Tuesday, October 21, 2014

The Most Segregated Day in America

Calling attention to the paradox inherent in the existence of "black churches" and "white churches" while answering a question posed to him during a Q&A session at Western Michigan University, the Reverend Dr. Martin Luther King, Jr. said: "We must face the fact that in America, the church is still the most segregated major institution in America. At 11:00 on Sunday morning when we stand and sing and Christ has no east or west, we stand at the most segregated hour in this nation."   

It occurs to me that there's a recurring period of segregation in America that lasts longer than that, a full twenty-four hours in fact.  It's election day.  Granted, it only happens once every few years, but it is a sight to behold. By now, it's been well documented that Democrats can count on 95 percent of the black vote.  All they have to do is get them to the polls.  Sheryl Stolberg of the New York Times pointed this out in a piece called, "Black Vote Seen as Last Hope for Democrats to Hold Senate". Early on, referring to a document on the subject, she says this, "...The confidential memo from a former pollster for President Obama contained a blunt warning for Democrats. Written this month with an eye toward Election Day, it predicted “crushing Democratic losses across the country” if the party did not do more to get black voters to the polls."

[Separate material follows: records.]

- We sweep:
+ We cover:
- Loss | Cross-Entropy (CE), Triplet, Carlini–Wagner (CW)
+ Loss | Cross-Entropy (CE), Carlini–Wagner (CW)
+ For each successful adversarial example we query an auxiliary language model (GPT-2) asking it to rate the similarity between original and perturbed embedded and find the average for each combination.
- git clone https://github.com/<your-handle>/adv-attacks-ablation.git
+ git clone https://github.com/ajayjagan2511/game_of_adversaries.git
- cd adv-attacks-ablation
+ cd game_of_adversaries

Later on in the article, she points out the lengths to which Democrats are going to get out the vote. The efforts include enlisting black barbershop and salon owners as "captains", charging them with getting people registered to vote and out to the polls.  On top of that it was noted, and I can attest to this because I was listening, that President Obama used his sans-a-star-belly relationship (my Dr. Seuss reference for those that remember the story about the Sneetches) to drum up support on "black radio". He taped interviews with three nationally syndicated hosts, Steve Harvey, Yolanda Adams, and Rickey Smiley.  In the Rickey Smiley interview he said, I’ll bet there are a whole bunch of folks listening to your show who may not even know that there’s an election going on, I need everybody to go vote. The election’s on Nov. 4. You can go to a website,, to find out what your polling place is.”  

So, the POTUS asked a 'whole bunch of folks' that he assumed didn't even know there was an election going on to go vote.  The implication is that it doesn't matter that those (black) folks didn't know about the election and it doesn't matter that they may not be "up on the issues",  they should just go vote.  I can imagine this as the trailing and unspoken thought, "I know you'll vote Democrat because you always do.  See you in two years, suckers."

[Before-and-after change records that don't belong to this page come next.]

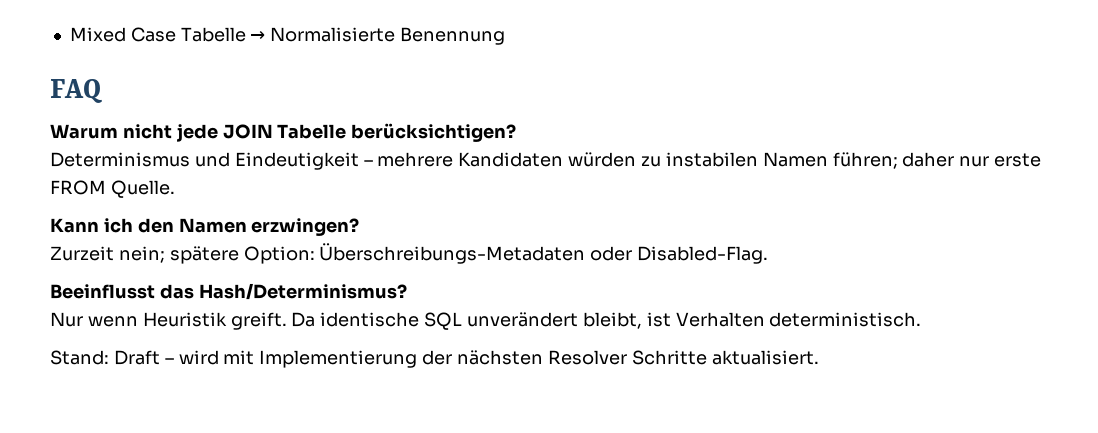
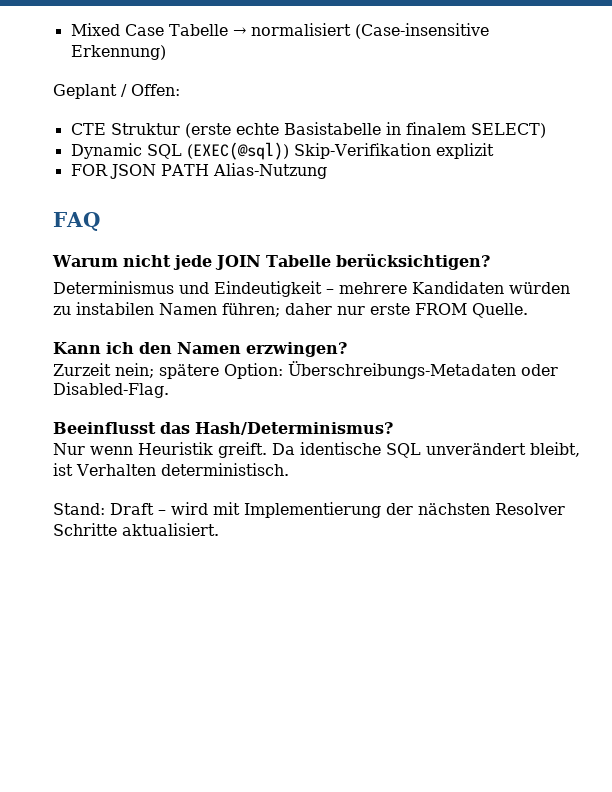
- Mixed Case Tabelle → Normalisierte Benennung
+ Mixed Case Tabelle → normalisiert (Case-insensitive Erkennung)
+ Geplant / Offen:
+ CTE Struktur (erste echte Basistabelle in finalem SELECT)
+ Dynamic SQL (EXEC(@sql)) Skip-Verifikation explizit
+ FOR JSON PATH Alias-Nutzung

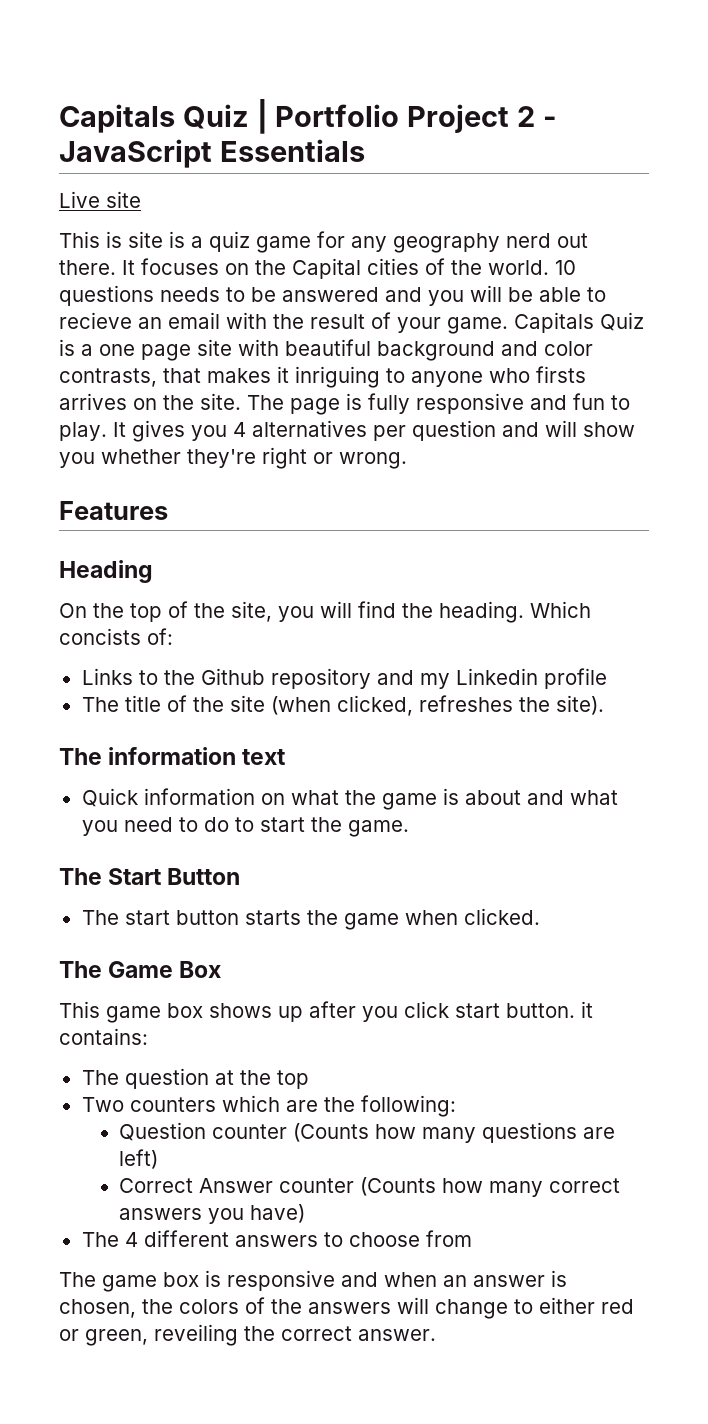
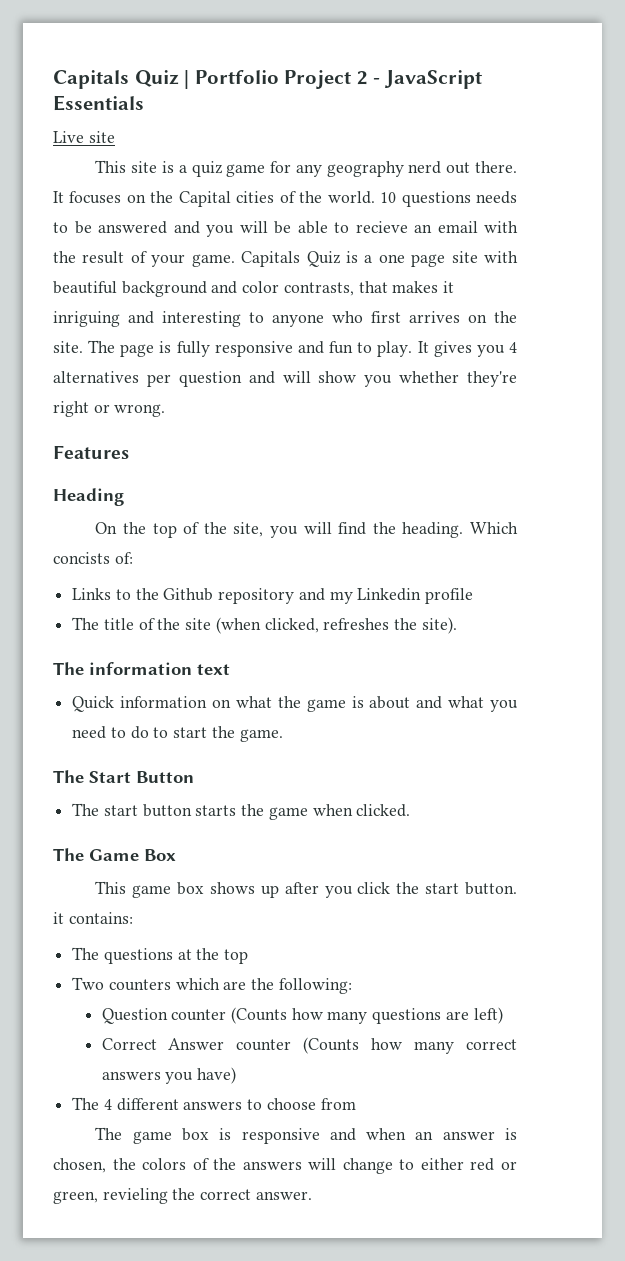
- This is site is a quiz game for any geography nerd out there.
+ This site is a quiz game for any geography nerd out there.
- Capitals Quiz is a one page site with beautiful background and color contrasts, that makes it inriguing to anyone who firsts arrives on the site.
+ Capitals Quiz is a one page site with beautiful background and color contrasts, that makes it inriguing and interesting to anyone who first arrives on the site.
- This game box shows up after you click start button. it contains:
+ This game box shows up after you click the start button. it contains:
- The question at the top
+ The questions at the top
- The game box is responsive and when an answer is chosen, the colors of the answers will change to either red or green, reveiling the correct answer.
+ The game box is responsive and when an answer is chosen, the colors of the answers will change to either red or green, revieling the correct answer.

Okay, that was probably a bit harsh.  President Obama more than likely doesn't think of blacks as suckers of the Democratic party.  But, judging from a political ad currently airing in Louisiana, State Senator Ed Guillory probably does.  In the ad, the former Democrat turned Republican says this according to the Wall Street Journal, "Mary Landrieu first ran for senator in 1996, promising to be a champion for the black community.  Eighteen years later, little has changed.  Our communities are poorer than they were in 1996. Our schools continue to fail children. Our jails are filled with young black men who should be at home being fathers.  You are not Mary's cause and you're certainly not her charity, you are just a vote—nothing less and nothing more. For her, you're just a means to an end, so that she remains in power. Mary Landrieu knows that she doesn't have to do anything for our community, because no matter what she does 95% of us will line up and vote for her every time."

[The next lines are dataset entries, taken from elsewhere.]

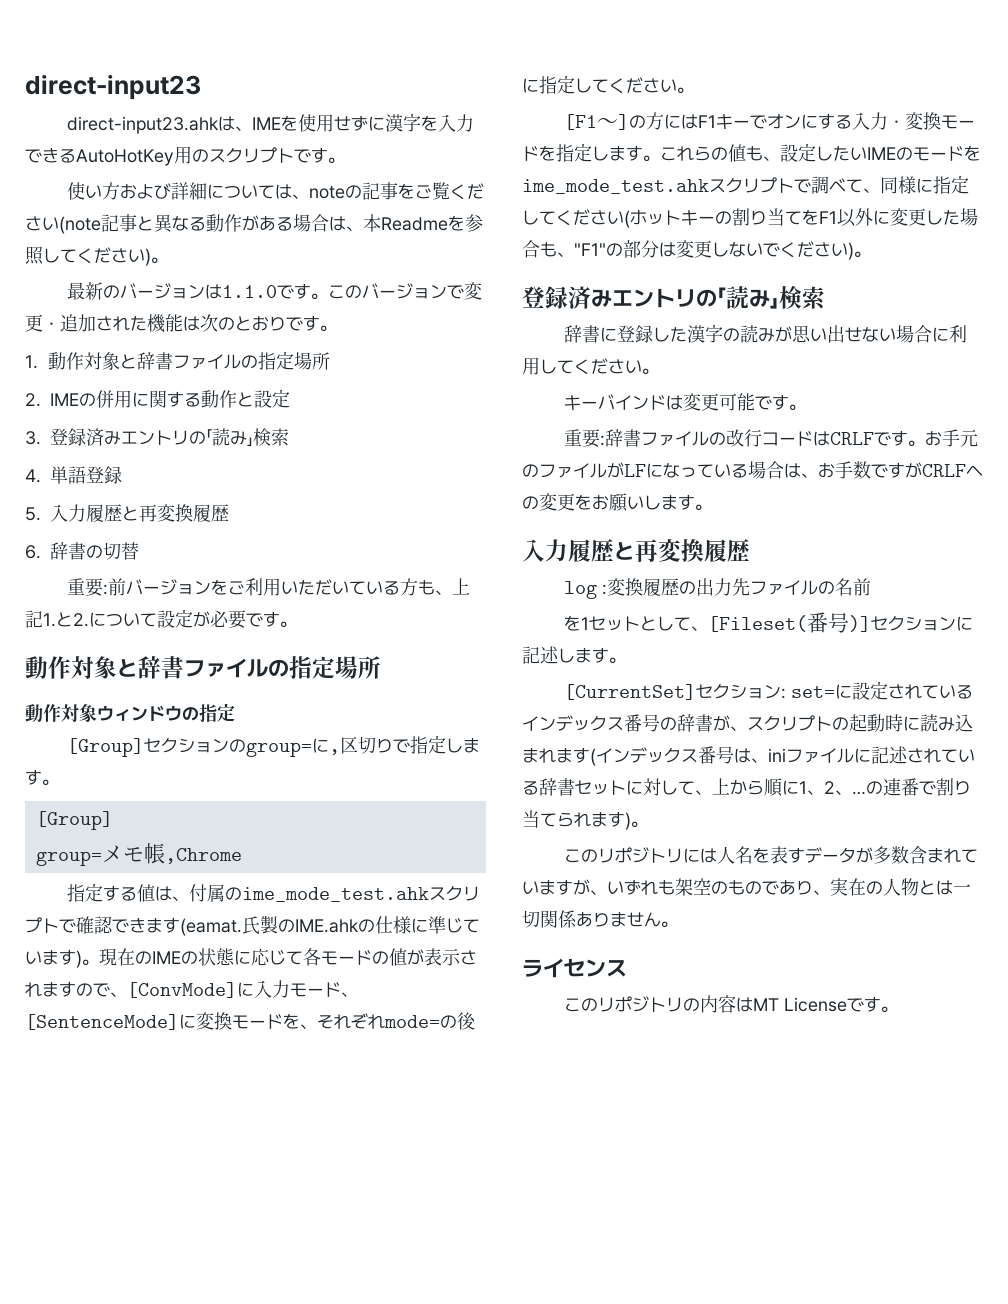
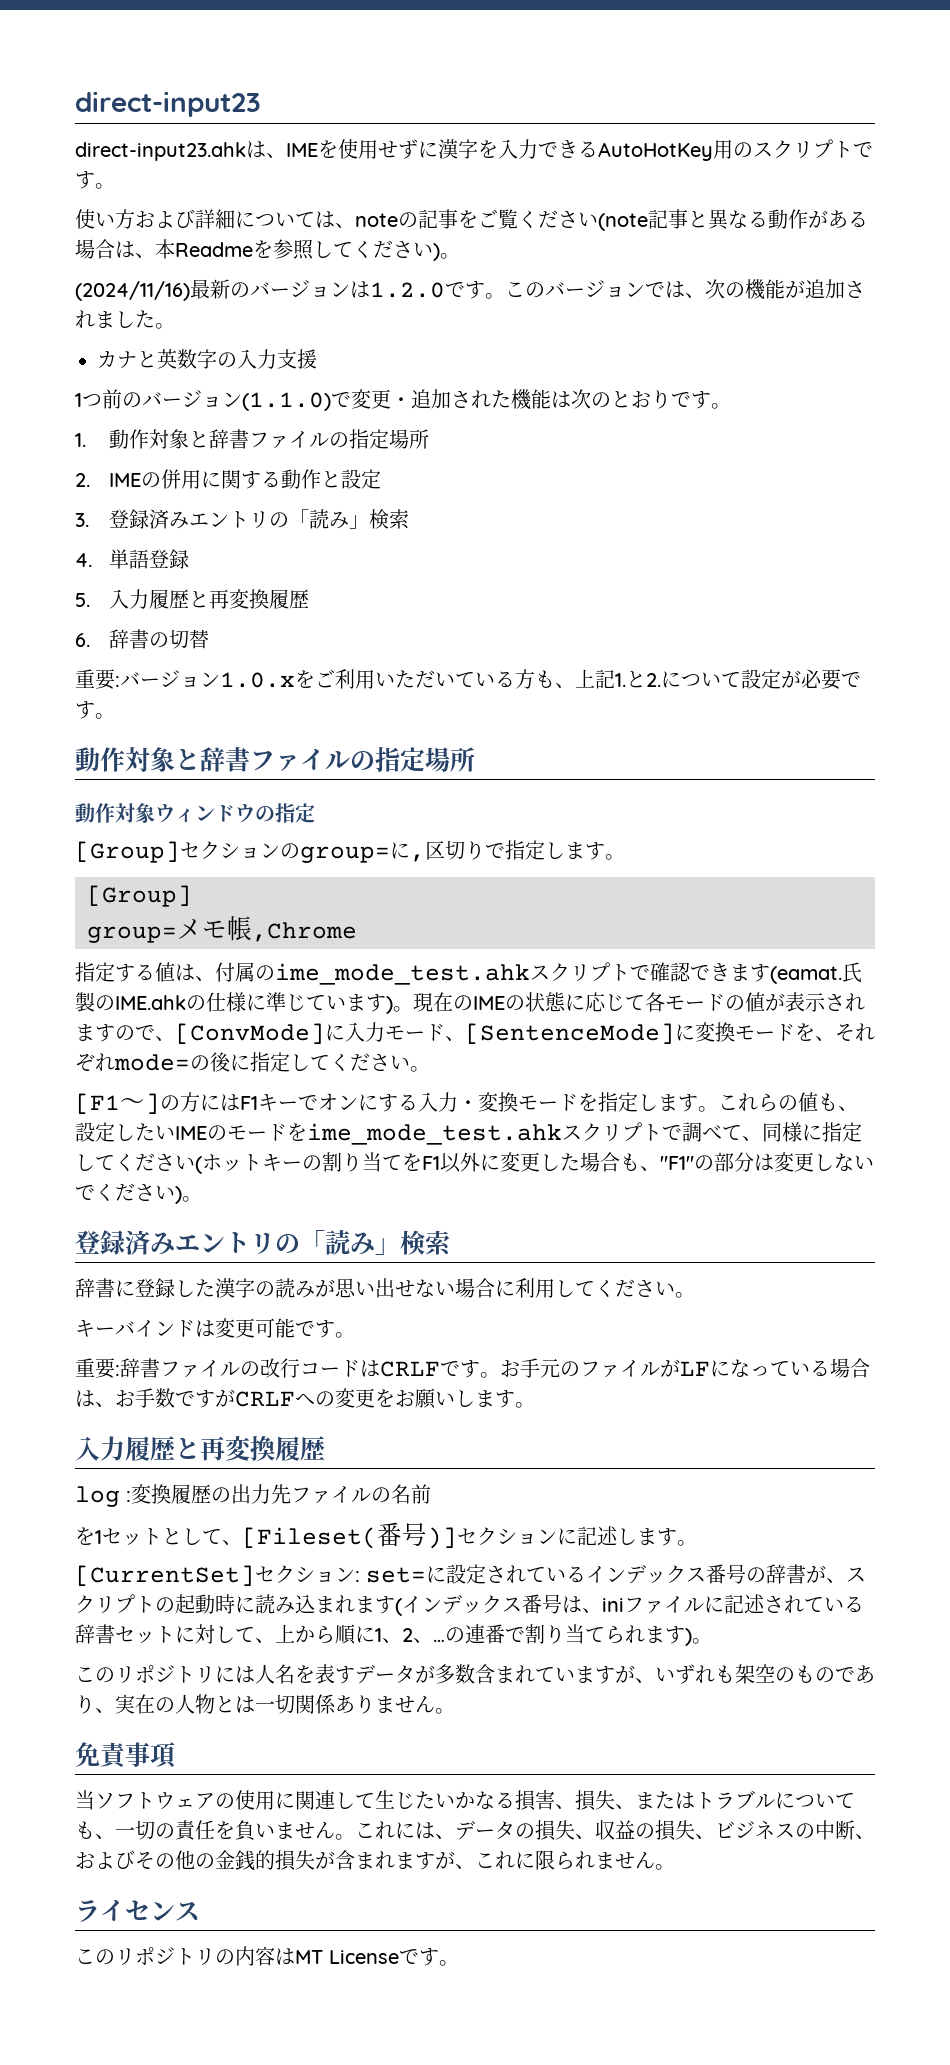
- 最新のバージョンは1.1.0です。
+ (2024/11/16)最新のバージョンは1.2.0です。
- このバージョンで変更・追加された機能は次のとおりです。
+ このバージョンでは、次の機能が追加されました。
+ カナと英数字の入力支援
+ 1つ前のバージョン(1.1.0)で変更・追加された機能は次のとおりです。
- 重要:前バージョンをご利用いただいている方も、上記1.と2.について設定が必要です。
+ 重要:バージョン1.0.xをご利用いただいている方も、上記1.と2.について設定が必要です。
+ 免責事項
+ 当ソフトウェアの使用に関連して生じたいかなる損害、損失、またはトラブルについても、一切の責任を負いません。これには、データの損失、収益の損失、ビジネスの中断、およびその他の金銭的損失が含まれますが、これに限られません。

By way of extension, you could remove Mrs. Landrieu's name and insert any Democratic candidate's name and this ad would still ring true.  Why that's the case remains a mystery, at least to me.  How long does somebody, or some group of people, have to keep breaking promises, for whatever reason, before you lose faith in them and act on that lost faith?  Not much longer, I hope.

This situation kind of reminds me of the fictional politician, Fred C. Davis, from the Good Times television series, who once said to the Evans family, "As long as I'm Alderman, there will always be a place for you in the projects."  To which Florida Evans, the matriarch of the family, pensively replied under her breath, "and that's the sad part."